Dubbi anche per quanto concerne la priorità istruttoria per alcune specifiche tecnologie energetiche, tra cui geotermia, idroelettrico, agrivoltaico avanzato, idrogeno verde, biogas e biometano. La norma, infatti, non individuerebbe “criteri oggettivi sulla base dei quali attribuire tale priorità né chiarisce le modalità applicative della stessa. Poiché tutte le tecnologie indicate vengono collocate sul medesimo piano, senza graduazioni o parametri di valutazione, la norma rischia di non produrre effetti concreti sull’ordine di trattazione delle istanze“. A questi punti si aggiunge anche la non previsione delle tecnologie eolica e fotovoltaica, attualmente le principali fonti di sviluppo della produzione rinnovabile regionale.

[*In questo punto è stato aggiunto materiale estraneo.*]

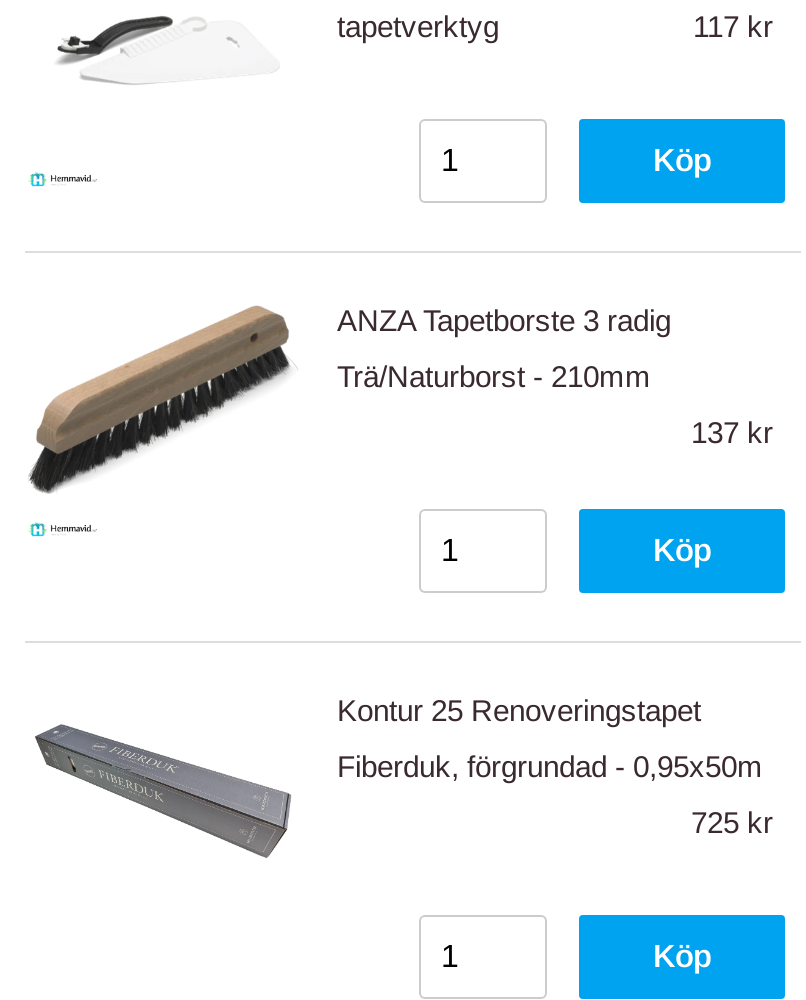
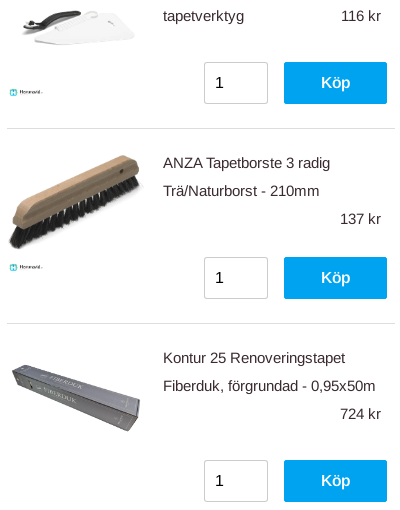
- 117 kr
+ 116 kr

- 725 kr
+ 724 kr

Criticità anche per le autorizzazione degli impianti
Particolari criticità sono state sollevate anche per l’articolo 2. La norma disciplina i procedimenti di autorizzazione degli impianti da fonti rinnovabili, attribuendo all’assessorato regionale per l’Energia la facoltà di disporre la sospensione dei procedimenti autorizzativi di impianti nel raggiungimento degli obiettivi di potenza installata previsti per il 2030. La facoltà cesserebbe al ricorrere congiunto dell’adeguamento della sostenibilità tecnica delle infrastrutture di rete e della compiuta applicazione del sistema dei prezzi zonali.

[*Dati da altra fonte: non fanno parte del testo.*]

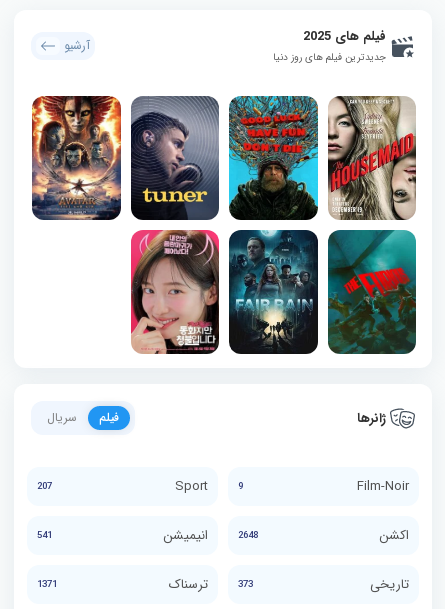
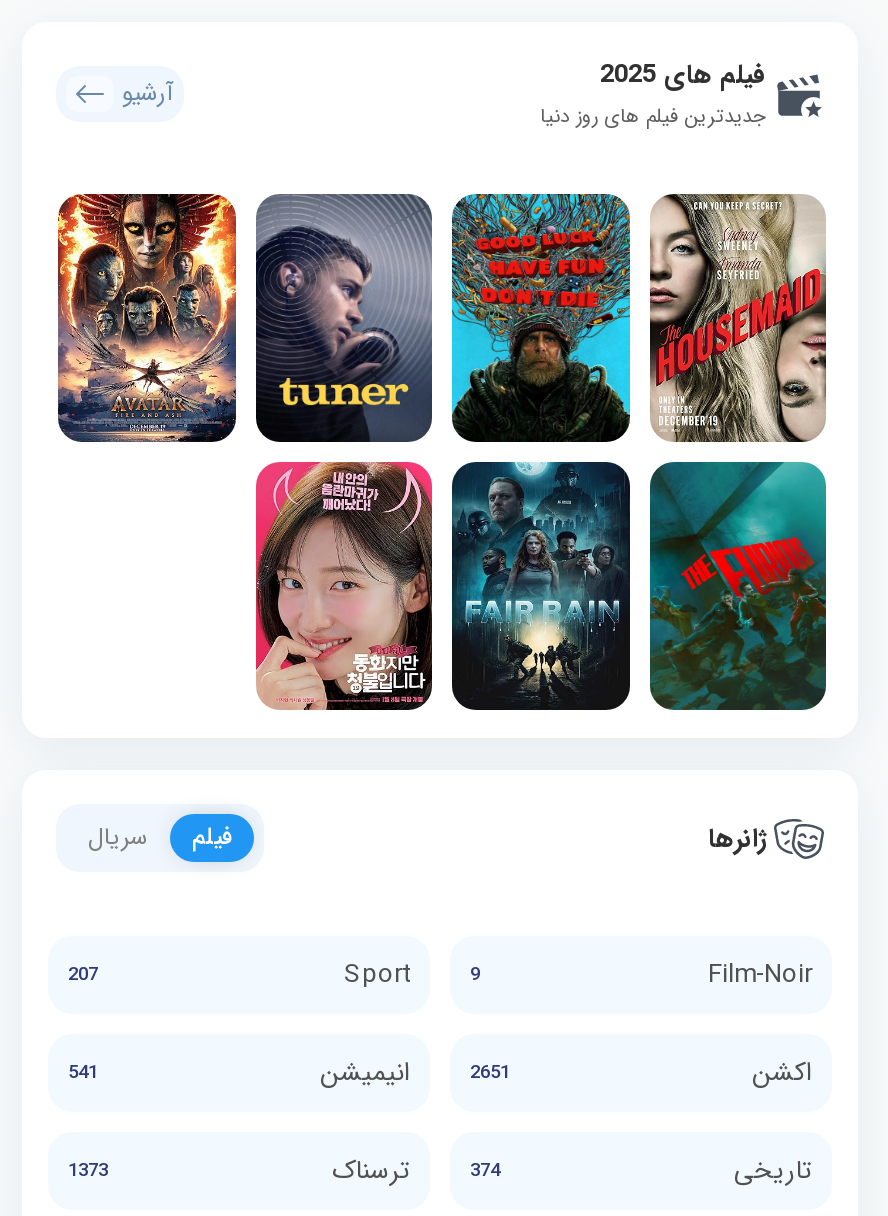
- 2648
+ 2651

- 1371
+ 1373

- 373 ترسناک
+ 374 ترسناک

Come si apprende dalla lettera inviata la disposizione avrebbe “natura finanziaria e non appare idonea a costituire il fondamento giuridico di un potere regionale di sospensione generalizzata dei procedimenti autorizzativi in materia di impianti alimentati da fonti rinnovabili. La previsione introduce infatti un potere ampiamente discrezionale, esercitabile al mero raggiungimento degli obiettivi di potenza installata al 2030” e inoltre “sotto il profilo del coordinamento con la normativa statale ed europea, la disposizione appare suscettibile di porsi in contrasto con i principi di semplificazione e accelerazione dei procedimenti autorizzativi previsti dalla direttiva (Ue)“. Il solo raggiungimento del target 2030 “rischia di introdurre una misura non coerente con la programmazione energetica di lungo periodo e con gli obiettivi di neutralità climatica al 2050 stabiliti dal diritto dell’Unione europea“.

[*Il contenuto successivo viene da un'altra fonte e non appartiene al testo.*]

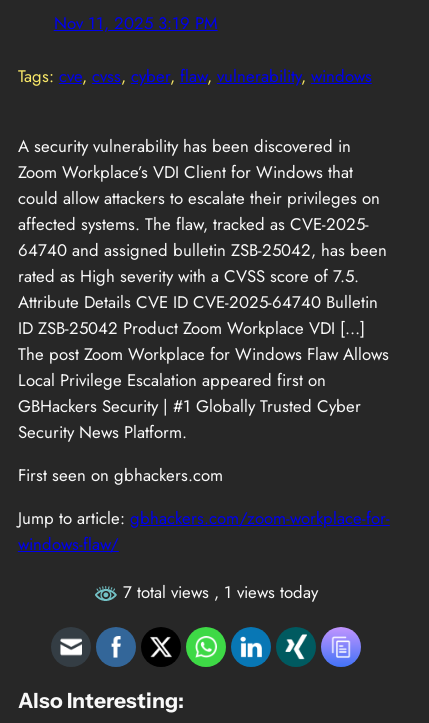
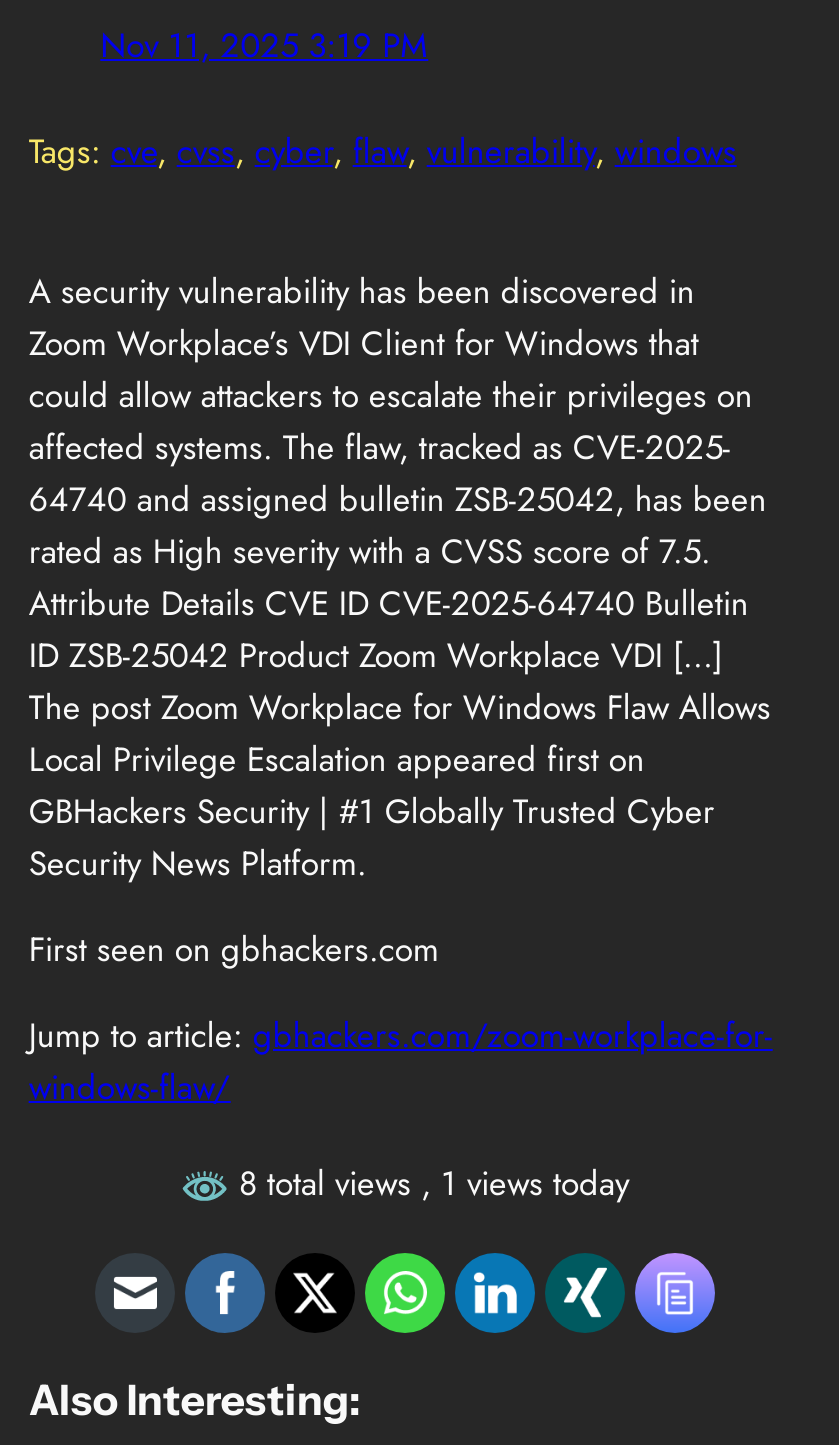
- 7 total views, 1 views today
+ 8 total views, 1 views today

Le attenzioni sono concentrate su un comma nello specifico, che subordina la cessazione della sospensione al verificarsi congiunto di due condizioni formulate in termini generici e riferite a profili non direttamente dipendenti dall’amministrazione regionale, quali l’adeguamento della sostenibilità tecnica delle infrastrutture della rete di trasmissione e distribuzione e la compiuta applicazione del sistema dei prezzi zonali. Tale formulazione renderebbe “la sospensione potenzialmente priva di un termine certo – si legge – in contrasto con i principi di certezza del diritto, proporzionalità e ragionevolezza dell’azione amministrativa. Si evidenzia inoltre che gli obiettivi di potenza installata al 2030 costituiscono traguardi intermedi del percorso di decarbonizzazione al 2050 e non possono giustificare l’introduzione di una misura di carattere moratorio suscettibile di ostacolare il conseguimento degli obiettivi energetici e climatici di lungo periodo“. Da qui la proposta di sostituire “il meccanismo di sospensione dei procedimenti autorizzativi con un sistema di monitoraggio periodico e di rendicontazione istituzionale, coerente con le competenze regionali in materia di programmazione energetica e con i principi di semplificazione e accelerazione delle procedure previsti dalla normativa nazionale ed europea“.